=== Material supplied ===
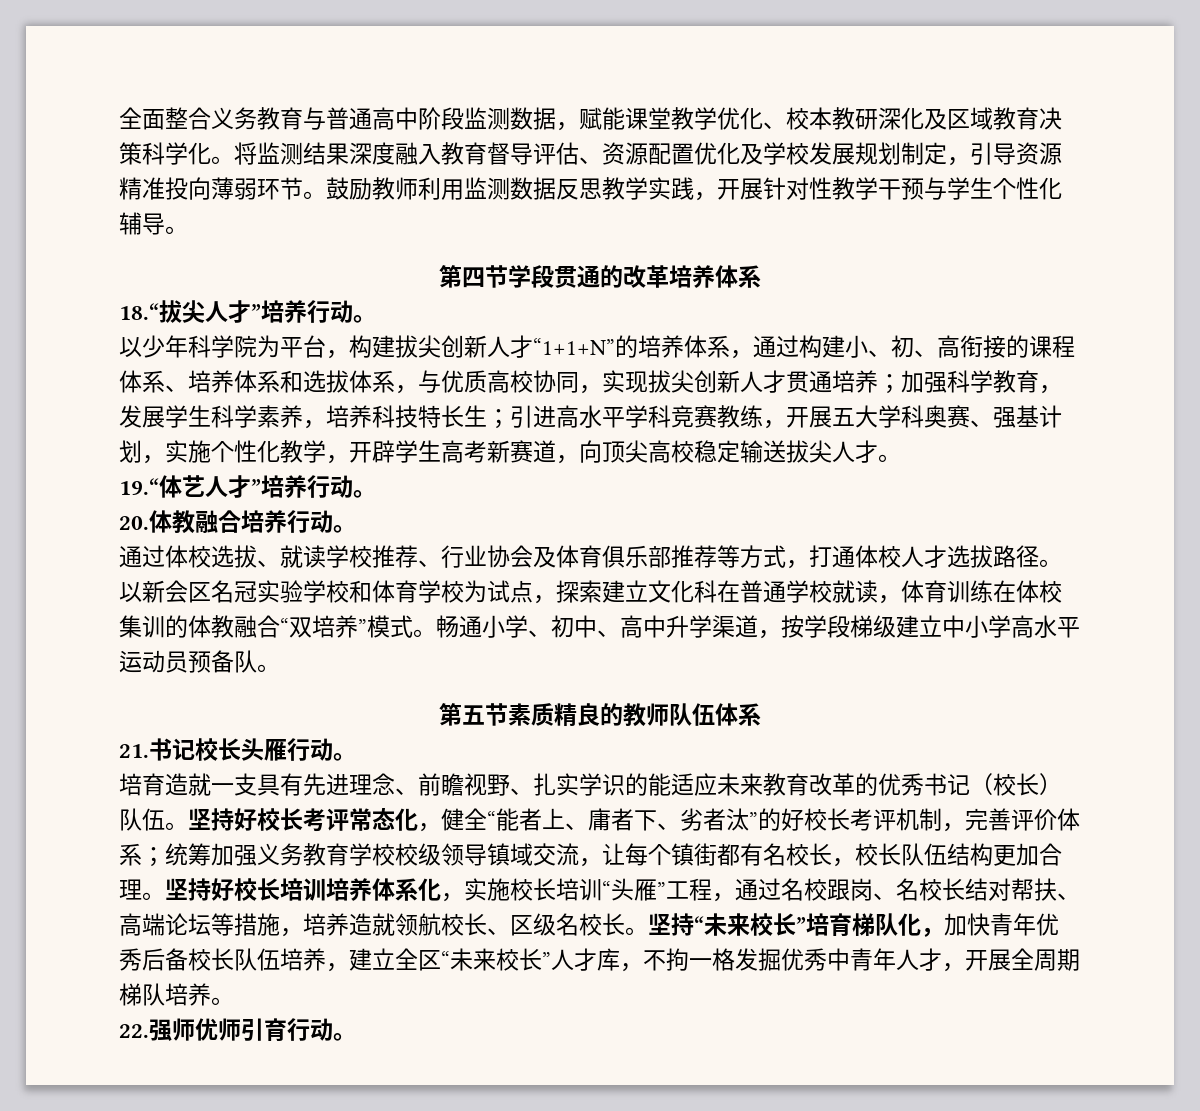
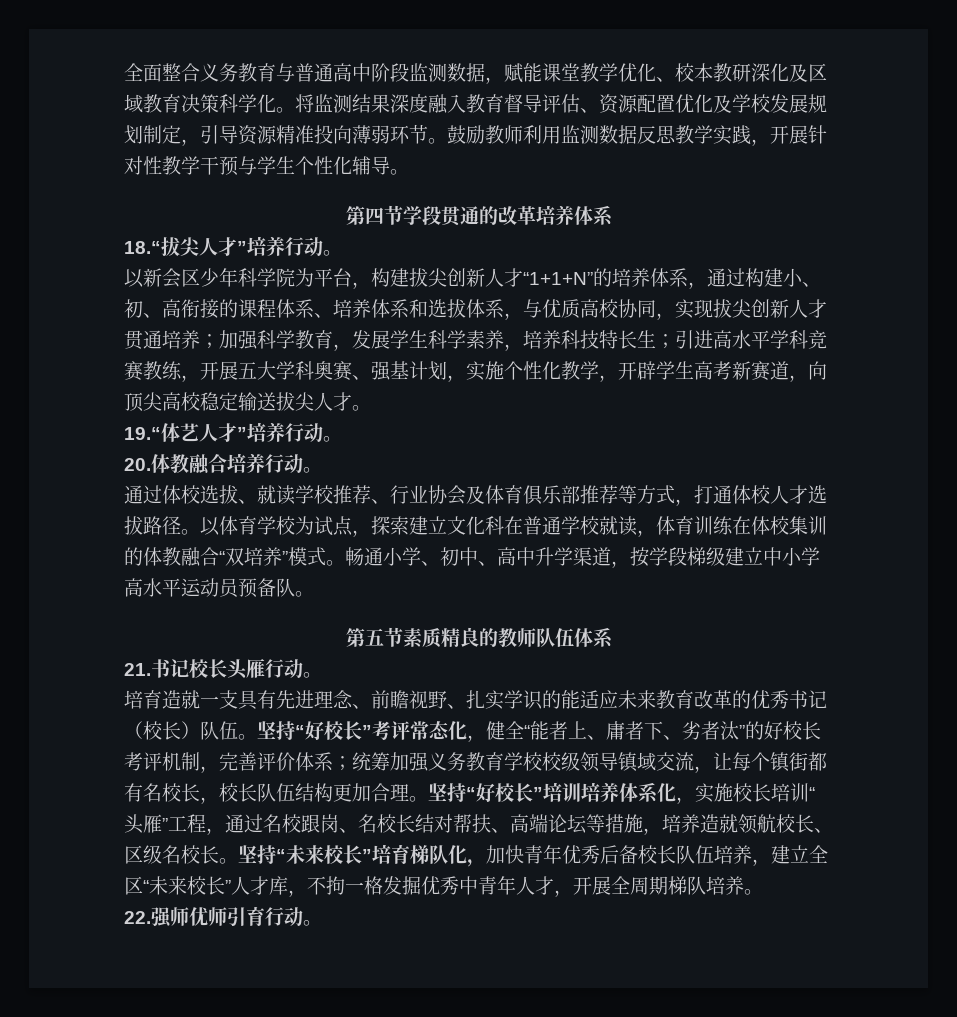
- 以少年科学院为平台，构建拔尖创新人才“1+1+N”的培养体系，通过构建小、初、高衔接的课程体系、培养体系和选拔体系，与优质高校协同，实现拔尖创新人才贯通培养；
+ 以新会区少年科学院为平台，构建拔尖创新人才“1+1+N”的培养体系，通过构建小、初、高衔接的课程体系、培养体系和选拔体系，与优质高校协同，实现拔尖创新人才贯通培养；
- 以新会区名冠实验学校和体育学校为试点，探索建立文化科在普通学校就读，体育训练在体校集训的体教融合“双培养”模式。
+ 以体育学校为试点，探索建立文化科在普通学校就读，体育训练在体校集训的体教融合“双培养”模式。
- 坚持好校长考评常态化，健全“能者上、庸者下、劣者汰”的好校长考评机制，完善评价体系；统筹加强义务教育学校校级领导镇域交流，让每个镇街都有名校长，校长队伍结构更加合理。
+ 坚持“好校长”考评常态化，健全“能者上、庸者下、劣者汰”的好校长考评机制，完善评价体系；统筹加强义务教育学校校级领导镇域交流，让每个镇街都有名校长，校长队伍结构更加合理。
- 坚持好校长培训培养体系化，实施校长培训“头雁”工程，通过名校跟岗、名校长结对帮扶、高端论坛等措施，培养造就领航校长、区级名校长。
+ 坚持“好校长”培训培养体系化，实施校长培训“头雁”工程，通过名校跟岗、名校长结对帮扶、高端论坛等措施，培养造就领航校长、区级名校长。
===
Every entry above is to be repeated word for word, with all pictures omitted.

- 以少年科学院为平台，构建拔尖创新人才“1+1+N”的培养体系，通过构建小、初、高衔接的课程体系、培养体系和选拔体系，与优质高校协同，实现拔尖创新人才贯通培养；
+ 以新会区少年科学院为平台，构建拔尖创新人才“1+1+N”的培养体系，通过构建小、初、高衔接的课程体系、培养体系和选拔体系，与优质高校协同，实现拔尖创新人才贯通培养；
- 以新会区名冠实验学校和体育学校为试点，探索建立文化科在普通学校就读，体育训练在体校集训的体教融合“双培养”模式。
+ 以体育学校为试点，探索建立文化科在普通学校就读，体育训练在体校集训的体教融合“双培养”模式。
- 坚持好校长考评常态化，健全“能者上、庸者下、劣者汰”的好校长考评机制，完善评价体系；统筹加强义务教育学校校级领导镇域交流，让每个镇街都有名校长，校长队伍结构更加合理。
+ 坚持“好校长”考评常态化，健全“能者上、庸者下、劣者汰”的好校长考评机制，完善评价体系；统筹加强义务教育学校校级领导镇域交流，让每个镇街都有名校长，校长队伍结构更加合理。
- 坚持好校长培训培养体系化，实施校长培训“头雁”工程，通过名校跟岗、名校长结对帮扶、高端论坛等措施，培养造就领航校长、区级名校长。
+ 坚持“好校长”培训培养体系化，实施校长培训“头雁”工程，通过名校跟岗、名校长结对帮扶、高端论坛等措施，培养造就领航校长、区级名校长。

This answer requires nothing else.